Kein Trend, gefährlicher Doppelpeak, Zinsen und meine Pläne

Der Jahresanfang war schon einmal besser. In der Regel zeichnet sich in den ersten Januarwochen der Jahrestrend ab. Der Begriff „Trend“ ist natürlich nur pseudowissenschaftlich. Das sämtliche Informationen in den den Kursen enthalten sein sollen und die Dividenden ebenfalls bekannt sich, erwarten wir keine feste Rendite, die etwa mit Zinszahlung vergleichbar wäre. So viel Theorie. Die Realität ist wie alles andere durch den Menschen gestaltet und deshalb unberechenbar einerseits. Auf der anderen Seite neigen Konsumenten und Börsenhändler dazu, dem Herdentrieb zu folgen. Steigen Technologieaktien, dann muss ich sie auch haben. Wenn alle eine „Apple Watch“ haben ( das neuste HiTec Produkt meines Sohnes…), dann werde ich sie irgendwann selbst tragen ( im übertragenen Sinne, da ich nicht eine solche Absicht habe). Und so bilden sich aus punktuellen Ereignissen, die zu Korrekturen oder Ralies führen, Massenphänomene. Hinzu kommt noch die überschüssige Liquidität, die durch Zentralbanken genährt wird. Am Ende ist es wie beim Jobwechsel. Die Motivation ist mein böser Chef, und Unterforderung. Der finale Stoß zum Arbeitgeberwechsel wird durch monetäre Reize verpasst, sprich durch mehr Gehalt. An der Börse ist es ähnlich. Fundamentale und quantitative Argumente mögen für den Kauf einer Aktie sprechen. Letzten Endes entscheiden wir uns dafür, solange keine Alternative bekannt ist und wir intuitiv von den anderen Börsianer gleiches Verhalten erwarten.

Diese Alternative zeichnet sich ab, schleichend aber deutlich wie eben der sogenannte Trend bisher ausgeblieben ist.

Der DAX stieg zuerst fast das letzte Allzeithoch und brach dann ein.

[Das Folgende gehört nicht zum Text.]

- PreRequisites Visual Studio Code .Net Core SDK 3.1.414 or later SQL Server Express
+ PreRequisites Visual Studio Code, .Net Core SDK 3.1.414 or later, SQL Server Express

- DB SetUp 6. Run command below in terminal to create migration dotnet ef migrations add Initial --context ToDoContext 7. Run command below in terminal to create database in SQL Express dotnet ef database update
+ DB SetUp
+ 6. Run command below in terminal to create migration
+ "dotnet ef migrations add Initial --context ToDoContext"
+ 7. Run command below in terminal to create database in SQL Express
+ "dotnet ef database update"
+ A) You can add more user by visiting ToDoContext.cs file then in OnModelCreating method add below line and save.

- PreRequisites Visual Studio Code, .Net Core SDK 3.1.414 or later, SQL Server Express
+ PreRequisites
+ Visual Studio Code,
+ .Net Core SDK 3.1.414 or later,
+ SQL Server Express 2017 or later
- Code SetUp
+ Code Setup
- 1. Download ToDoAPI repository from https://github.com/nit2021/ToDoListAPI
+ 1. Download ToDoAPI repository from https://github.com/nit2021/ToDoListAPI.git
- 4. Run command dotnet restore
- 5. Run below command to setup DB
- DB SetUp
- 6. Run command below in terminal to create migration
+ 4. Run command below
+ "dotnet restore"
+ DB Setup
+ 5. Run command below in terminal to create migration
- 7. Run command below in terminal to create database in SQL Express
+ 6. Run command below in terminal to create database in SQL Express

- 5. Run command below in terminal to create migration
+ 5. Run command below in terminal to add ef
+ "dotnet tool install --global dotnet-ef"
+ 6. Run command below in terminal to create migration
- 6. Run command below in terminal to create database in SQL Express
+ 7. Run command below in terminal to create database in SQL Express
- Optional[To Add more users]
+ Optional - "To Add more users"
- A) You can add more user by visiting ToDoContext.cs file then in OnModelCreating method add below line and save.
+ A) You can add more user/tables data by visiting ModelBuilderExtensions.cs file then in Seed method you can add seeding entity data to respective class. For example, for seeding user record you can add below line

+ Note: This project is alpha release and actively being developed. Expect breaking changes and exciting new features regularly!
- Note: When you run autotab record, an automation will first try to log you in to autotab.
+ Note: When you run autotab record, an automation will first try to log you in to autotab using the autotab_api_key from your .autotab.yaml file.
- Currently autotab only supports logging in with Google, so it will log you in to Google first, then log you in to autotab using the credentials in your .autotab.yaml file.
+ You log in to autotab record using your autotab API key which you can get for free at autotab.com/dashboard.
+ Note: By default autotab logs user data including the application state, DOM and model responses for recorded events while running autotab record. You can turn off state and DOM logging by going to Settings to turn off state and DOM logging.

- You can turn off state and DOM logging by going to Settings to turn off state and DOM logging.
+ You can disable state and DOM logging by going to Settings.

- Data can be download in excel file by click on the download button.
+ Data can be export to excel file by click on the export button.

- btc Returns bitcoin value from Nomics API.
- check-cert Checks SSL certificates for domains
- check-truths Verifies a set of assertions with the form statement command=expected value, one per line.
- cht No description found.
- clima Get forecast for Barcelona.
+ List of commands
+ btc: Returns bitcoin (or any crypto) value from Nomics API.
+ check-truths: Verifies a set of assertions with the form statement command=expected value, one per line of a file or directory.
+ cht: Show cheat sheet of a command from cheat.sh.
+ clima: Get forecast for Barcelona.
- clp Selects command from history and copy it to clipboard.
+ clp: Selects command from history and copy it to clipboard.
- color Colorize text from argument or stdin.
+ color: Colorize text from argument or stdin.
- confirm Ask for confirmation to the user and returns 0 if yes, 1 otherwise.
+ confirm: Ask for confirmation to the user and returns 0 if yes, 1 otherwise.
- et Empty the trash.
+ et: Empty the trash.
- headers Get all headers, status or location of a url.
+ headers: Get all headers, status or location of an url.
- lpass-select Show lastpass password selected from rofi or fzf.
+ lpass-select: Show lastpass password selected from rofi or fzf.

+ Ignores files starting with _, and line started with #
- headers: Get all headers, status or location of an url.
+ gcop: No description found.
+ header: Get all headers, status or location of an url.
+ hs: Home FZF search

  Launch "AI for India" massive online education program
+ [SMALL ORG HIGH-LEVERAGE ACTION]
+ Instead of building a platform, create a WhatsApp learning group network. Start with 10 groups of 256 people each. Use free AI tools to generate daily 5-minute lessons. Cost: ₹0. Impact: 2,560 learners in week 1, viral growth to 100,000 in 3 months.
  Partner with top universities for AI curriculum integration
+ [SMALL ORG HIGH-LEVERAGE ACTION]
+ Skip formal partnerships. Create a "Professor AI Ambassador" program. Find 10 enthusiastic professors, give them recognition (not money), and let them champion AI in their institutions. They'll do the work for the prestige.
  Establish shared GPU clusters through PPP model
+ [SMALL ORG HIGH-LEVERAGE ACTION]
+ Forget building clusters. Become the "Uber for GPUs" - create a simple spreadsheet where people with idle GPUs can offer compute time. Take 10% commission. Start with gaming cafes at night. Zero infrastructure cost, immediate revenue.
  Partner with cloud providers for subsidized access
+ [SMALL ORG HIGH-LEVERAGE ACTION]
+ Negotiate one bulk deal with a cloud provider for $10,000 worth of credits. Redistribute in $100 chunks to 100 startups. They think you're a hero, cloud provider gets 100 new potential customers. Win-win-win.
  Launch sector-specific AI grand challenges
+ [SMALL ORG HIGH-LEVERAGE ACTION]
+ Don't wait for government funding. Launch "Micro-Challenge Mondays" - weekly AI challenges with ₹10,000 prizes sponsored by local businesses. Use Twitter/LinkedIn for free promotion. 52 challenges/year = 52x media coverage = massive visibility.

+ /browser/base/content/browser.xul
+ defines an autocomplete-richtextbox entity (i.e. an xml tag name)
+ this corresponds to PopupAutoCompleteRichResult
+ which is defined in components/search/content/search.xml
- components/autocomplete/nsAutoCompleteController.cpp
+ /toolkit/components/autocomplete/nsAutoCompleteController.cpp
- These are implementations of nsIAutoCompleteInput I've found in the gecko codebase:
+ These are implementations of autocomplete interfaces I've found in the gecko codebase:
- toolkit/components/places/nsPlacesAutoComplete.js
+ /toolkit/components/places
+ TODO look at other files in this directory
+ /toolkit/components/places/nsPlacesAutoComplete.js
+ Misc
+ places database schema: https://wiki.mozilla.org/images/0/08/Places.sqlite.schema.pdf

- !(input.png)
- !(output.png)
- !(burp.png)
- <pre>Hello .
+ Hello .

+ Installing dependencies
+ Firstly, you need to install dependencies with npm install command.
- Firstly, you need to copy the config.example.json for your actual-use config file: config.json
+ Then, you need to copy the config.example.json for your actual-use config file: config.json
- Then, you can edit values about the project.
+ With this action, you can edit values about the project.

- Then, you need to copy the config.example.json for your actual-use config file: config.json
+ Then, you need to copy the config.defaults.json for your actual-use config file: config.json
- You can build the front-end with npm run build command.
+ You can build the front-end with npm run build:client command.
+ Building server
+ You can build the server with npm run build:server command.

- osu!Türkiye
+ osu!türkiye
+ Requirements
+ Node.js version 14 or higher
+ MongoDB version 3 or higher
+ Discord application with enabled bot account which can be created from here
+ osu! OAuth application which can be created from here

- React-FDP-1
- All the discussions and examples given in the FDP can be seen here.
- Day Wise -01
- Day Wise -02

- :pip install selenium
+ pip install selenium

Naiv, sprich charttechnisch ist es schon ein schlechtes Zeichen. Das Doppelhoch ist ein Klassiker der Candlestick – Lehre für einen Trendwende-Indikator.

Viel interessanter ist der Blick auf die Zinsen. Die Rendite der 10-jährigen Anleihe der Bundesrepublik steht knapp unter Null. Das kling nicht spektakulär, aber wenn man bedenkt, dass sich schon bei -07% stand…!Auch die Bauzinsen sind demnach um 50% gestiegen.

10-jährige deutsche Anleihen Rendite – Investing.com

Zins-Charts – Die Zinsentwicklung in der Baufinanzierung (interhyp.de)

In den USA sieht es noch dramatischer aus, s. Chart unten. Und es sind zahlreiche Zinserhöhungen in Sicht. Wenn die Zinsen für Tagesgeld einmal bei 3% liegen, glaubt Ihr wirklich, dass die zahlreichen beerbten Millionäre in unserem Lande sich dem Stress des Aktienhandels aussetzen werden? Nein, die Gelder werden abgezogen und der Aktienmarkt bricht zusammen und er wird es bestimmt nicht auf Raten tun.

Was macht Optionshändler? Er schaut wie immer auf die Volatilität. Diese befindet sich noch im Winterschlaf. Kleine Ausbrüche bleiben nur kurzfristige Kaufsignale. Da jedoch die Risikoprämie, wie mein Indikator zeigt, inzwischen sogar negativ ist, bietet sich vorwiegend der Kauf von Optionen an. Klar, wir alle benötigen ein regelmäßiges Einkommen, deshalb sind abgesicherte Stillhaltergeschäfte weiterhin sinnvoll.

Meine Pläne für das Jahr sind unspezifisch. Ich werde wohl weiterhin ein Musterdepot führen. Allerdings nur als ein EUREX -Portfolio. Ich werde die P&L Kurve und das Trading Journal immer wieder veröffentlichen. Ich muss mir noch Gedanken über die Form machen,

Darüber hinaus plane ich mein neues Volatilität-System zu testen. Hierzu habe ich ein Indikator entwickelt, welches IV-Signale generiert. Im Backtest sieht es sehr gut aus. Inwieweit sich das Regelwerk in der Realität um setzen lässt, werden wir überprüfen.